In practice, Passage::get/post/...() registers routes unconditionally (src/Passage.php) — the enabled flag is never consulted at route-registration time. The only place it's checked is PassageServiceProvider::packageBooted(), which conditionally skips binding PassageServiceInterface when disabled:

if (isset($passage['enabled']) && $passage['enabled']) {
    $this->app->bind(PassageServiceInterface::class, PassageService::class);
}

PassageController's constructor requires PassageServiceInterface via constructor injection. If a request hits an already-registered Passage route while PASSAGE_ENABLED=false, the container cannot resolve the unbound interface and throws an unhandled Illuminate\Contracts\Container\BindingResolutionException ("Target class ... does not exist" / "is not instantiable"), which surfaces as a generic 500/Whoops error instead of the documented graceful disable.

Location

  • src/PassageServiceProvider.php:33-39 (packageBooted())
  • src/Http/Controllers/PassageController.php:37-44 (constructor requires PassageServiceInterface)
  • src/Passage.php:41-46 (register() never checks passage.enabled)

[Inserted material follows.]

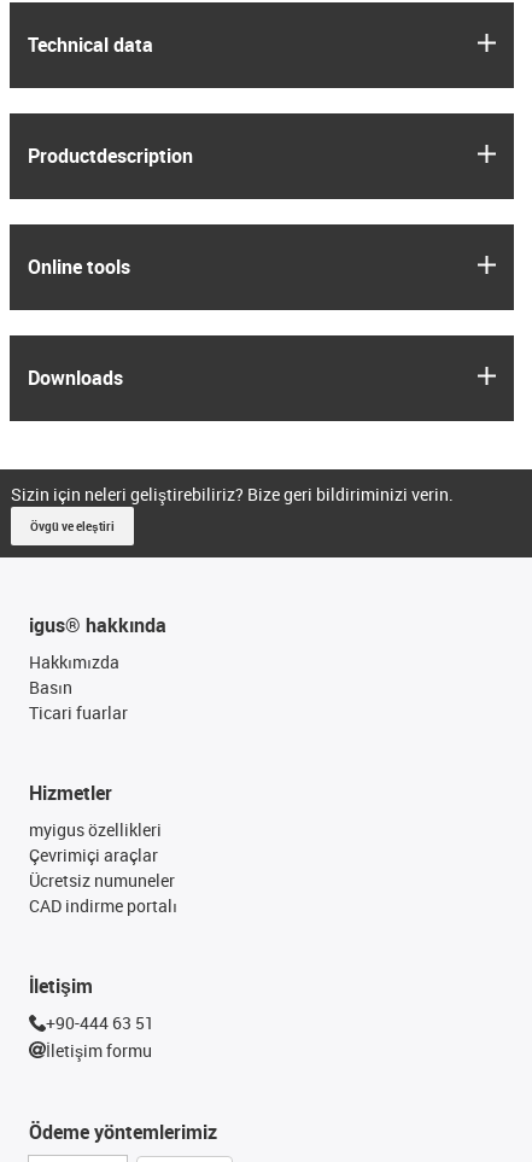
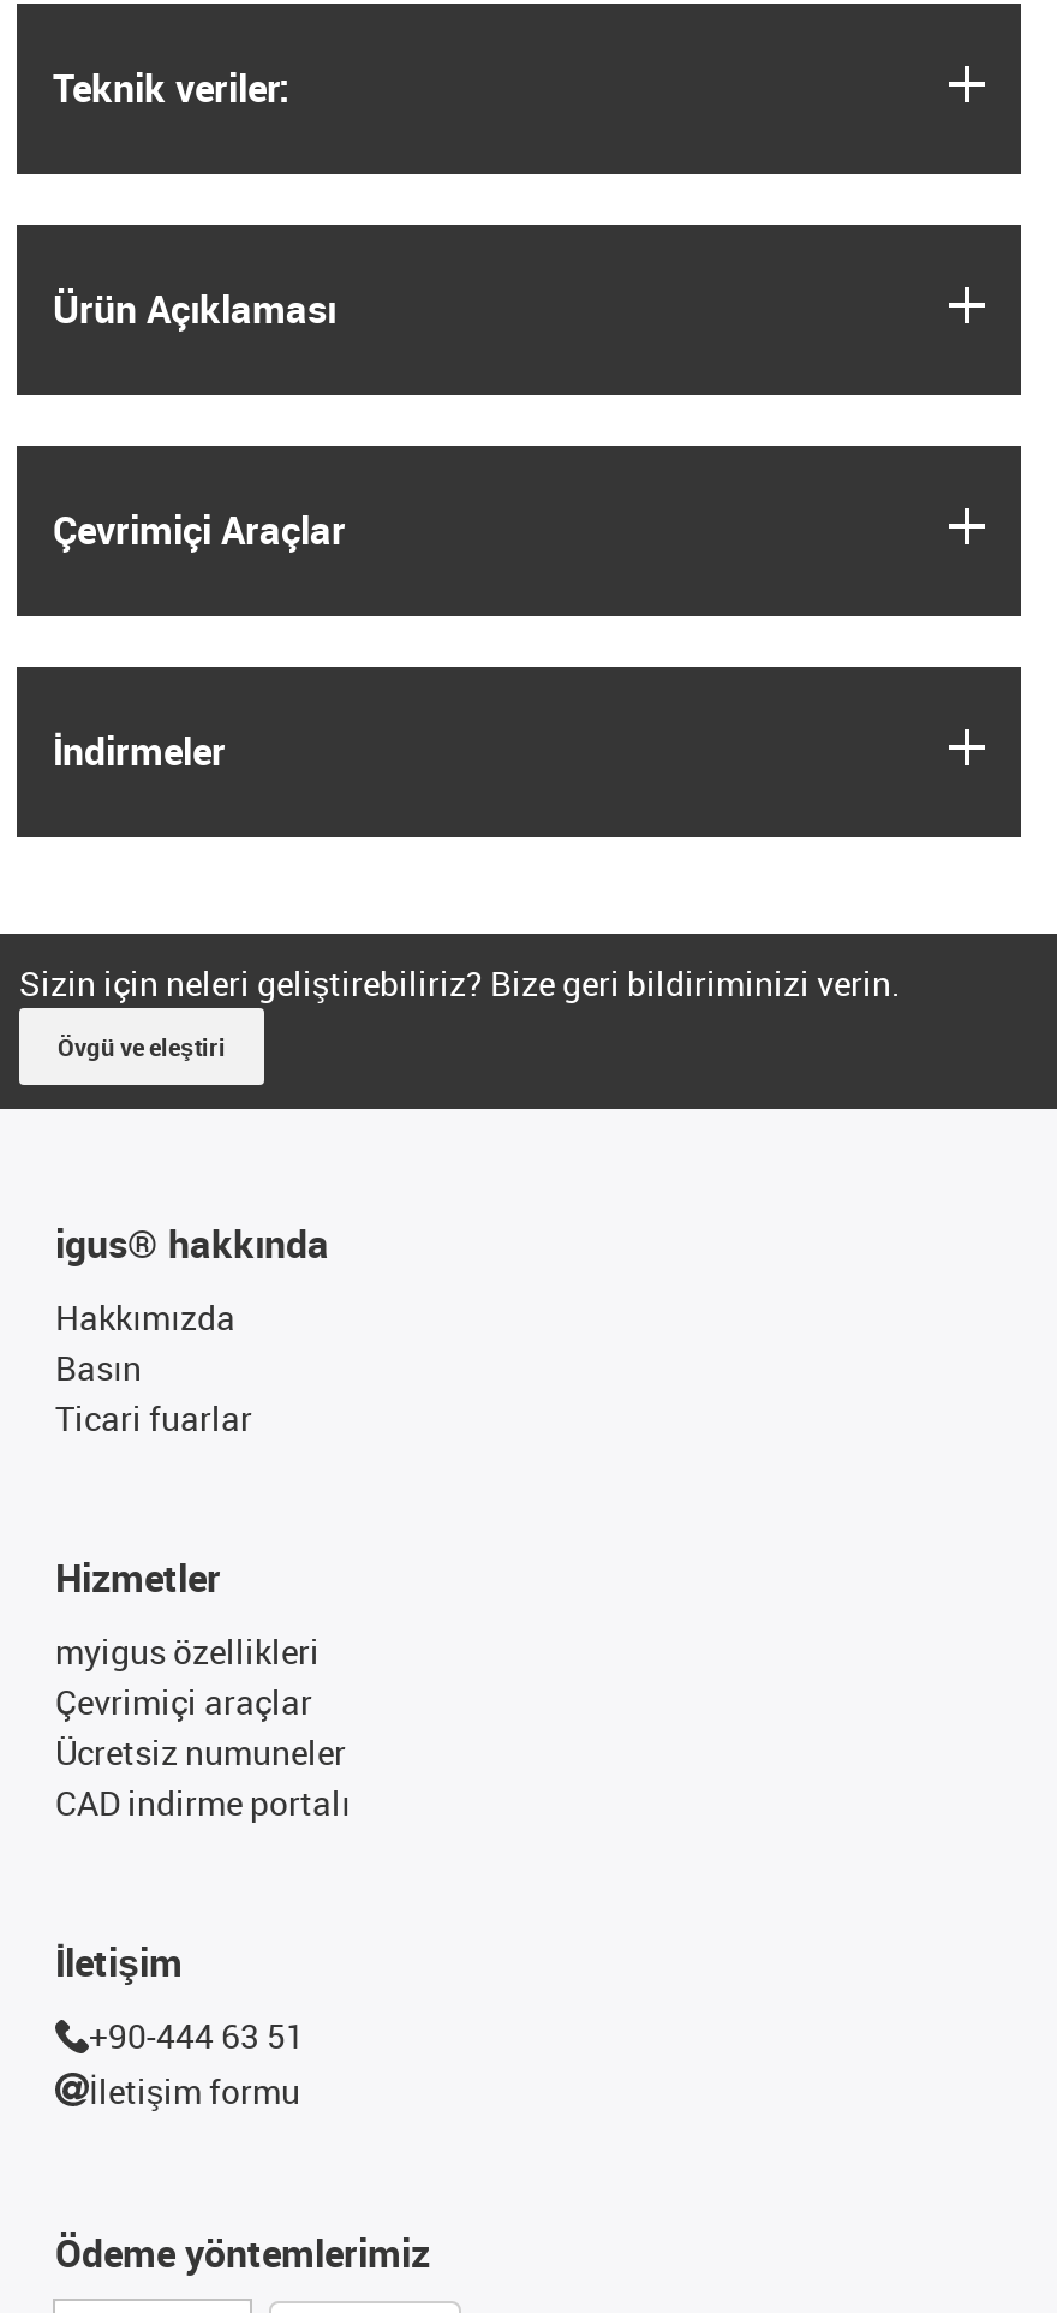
[28,31,153,58] Technical data -> [53,61,291,114] Teknik veriler:
[28,142,193,169] Productdescription -> [53,282,336,335] Ürün Açıklaması
[28,253,130,280] Online tools -> [53,503,346,556] Çevrimiçi Araçlar
[28,364,123,391] Downloads -> [53,725,226,777] İndirmeler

No test exercises hitting a Passage route with passage.enabled set to falsetests/Unit/PassageServiceProviderTest.php only asserts the binding exists when enabled.

Why it matters

This inverts the documented purpose of the switch: it's meant to let operators safely no-op Passage in production without editing route files, but currently doing so turns any hit on a Passage route into an unhandled exception, which is worse for troubleshooting than leaving Passage enabled.

Suggested fix

Have PassageController::handle() (or a thin guard before it) check config('passage.enabled', true) and return a clean response (e.g. 404 or a maintenance-style JSON error) when disabled, instead of relying on container resolution to fail. Add a regression test that hits a registered route with passage.enabled => false and asserts a graceful response.